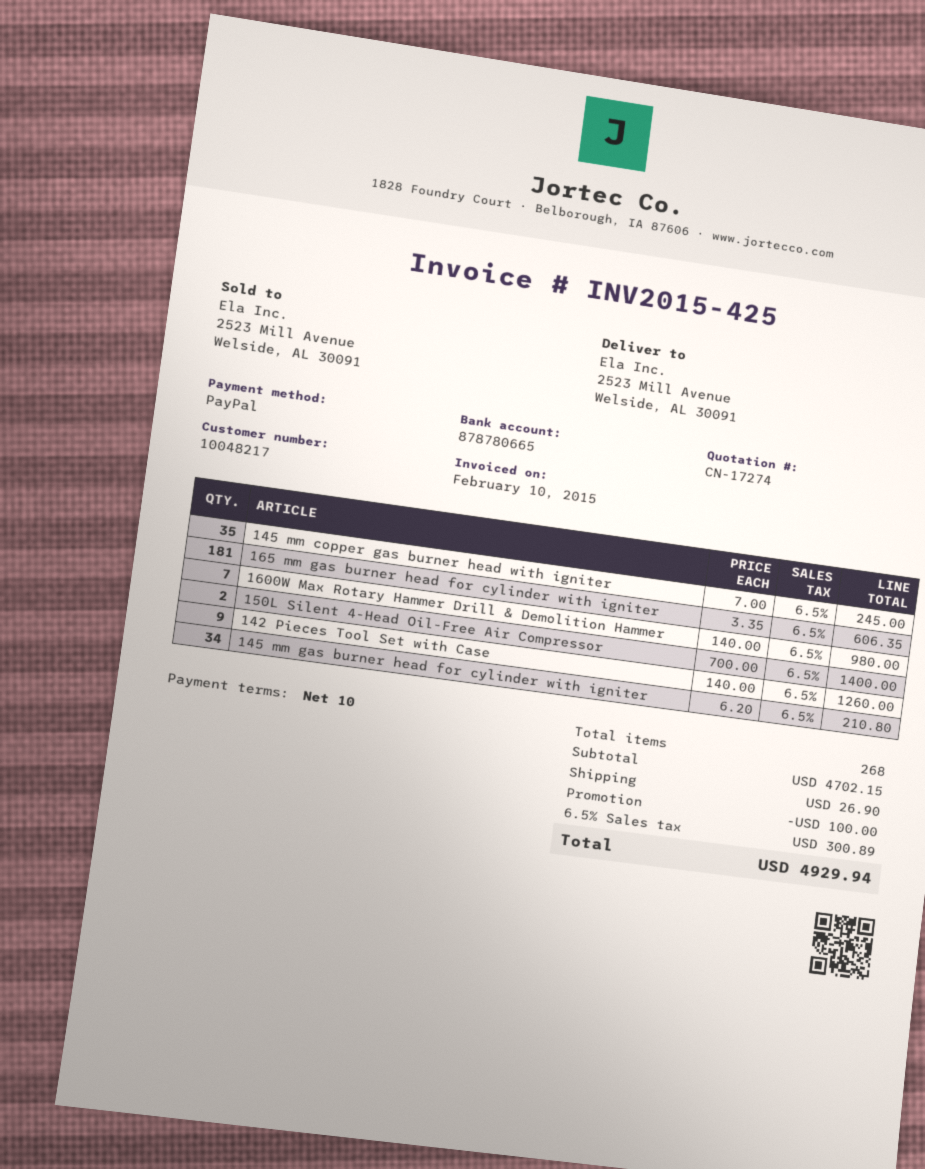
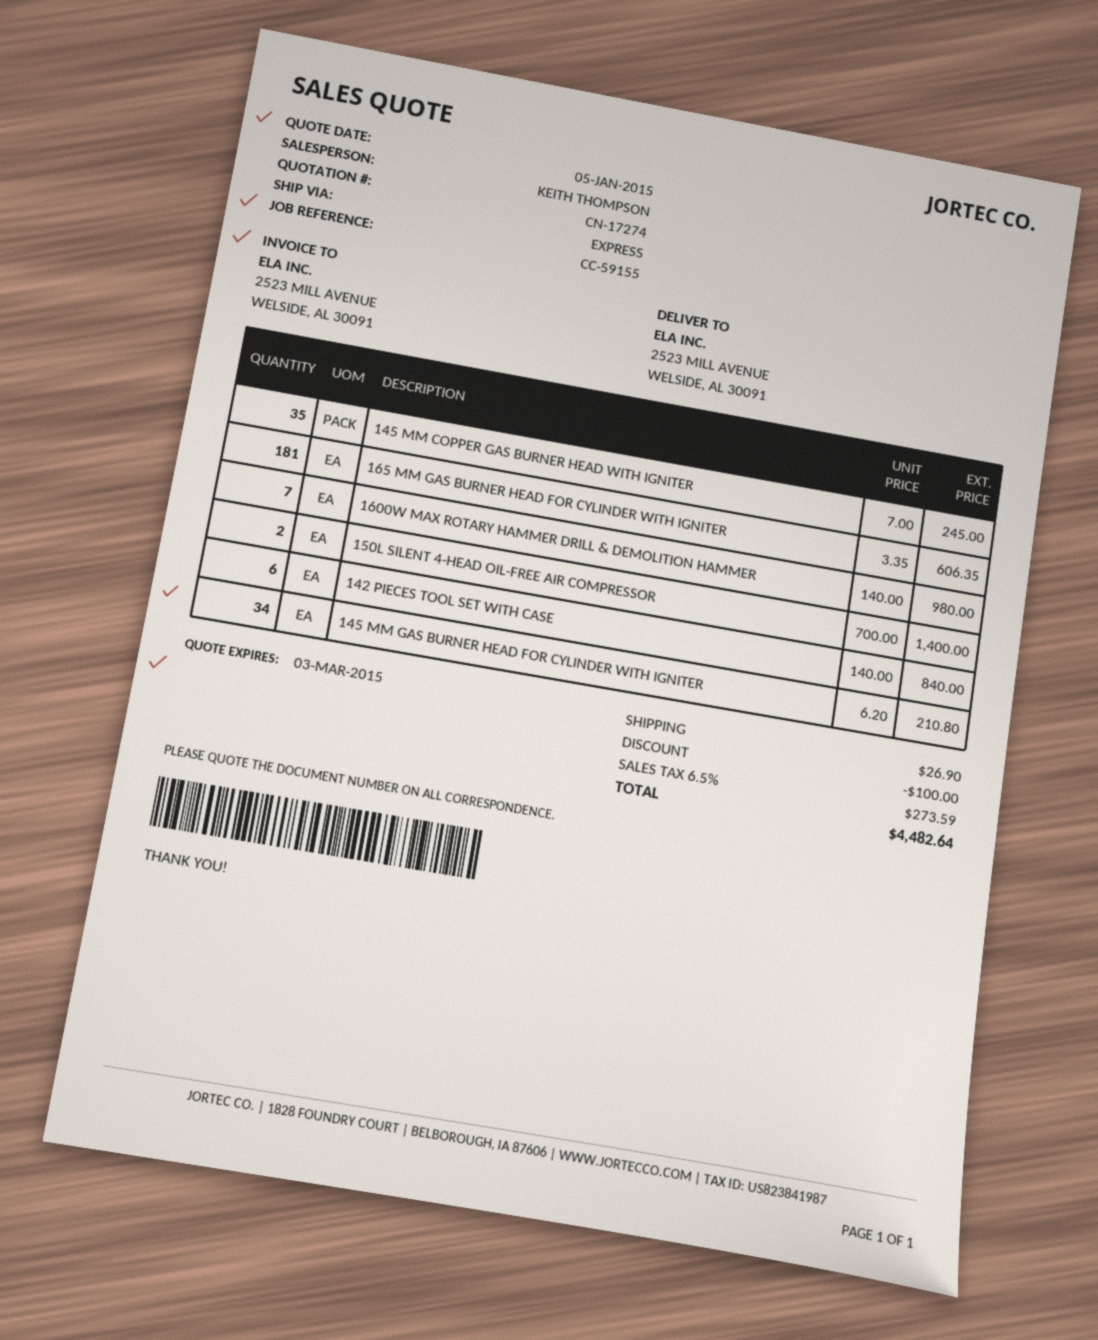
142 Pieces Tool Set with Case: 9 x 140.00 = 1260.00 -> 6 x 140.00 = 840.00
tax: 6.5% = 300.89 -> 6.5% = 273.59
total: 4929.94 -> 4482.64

* * *

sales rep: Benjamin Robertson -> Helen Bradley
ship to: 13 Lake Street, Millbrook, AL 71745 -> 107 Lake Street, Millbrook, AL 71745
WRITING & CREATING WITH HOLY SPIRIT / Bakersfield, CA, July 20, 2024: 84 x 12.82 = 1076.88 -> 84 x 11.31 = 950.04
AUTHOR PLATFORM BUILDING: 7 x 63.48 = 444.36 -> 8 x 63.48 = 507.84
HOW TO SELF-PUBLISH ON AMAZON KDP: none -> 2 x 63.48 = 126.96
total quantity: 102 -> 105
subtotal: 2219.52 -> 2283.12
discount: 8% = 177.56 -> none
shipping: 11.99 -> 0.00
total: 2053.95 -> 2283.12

---

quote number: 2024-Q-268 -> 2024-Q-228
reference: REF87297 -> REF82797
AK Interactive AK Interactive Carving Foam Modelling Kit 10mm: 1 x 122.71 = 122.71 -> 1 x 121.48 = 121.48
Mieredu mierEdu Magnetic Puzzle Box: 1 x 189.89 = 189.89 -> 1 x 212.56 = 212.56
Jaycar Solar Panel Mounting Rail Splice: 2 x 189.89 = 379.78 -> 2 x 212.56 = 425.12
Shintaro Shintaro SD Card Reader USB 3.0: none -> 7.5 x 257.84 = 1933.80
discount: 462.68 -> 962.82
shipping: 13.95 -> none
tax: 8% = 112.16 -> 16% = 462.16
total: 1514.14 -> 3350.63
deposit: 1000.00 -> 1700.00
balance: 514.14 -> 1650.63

# Problem to work on
Only the count is wanted: report how many lines of the material above hold the word "discount".

# Completed exercise
2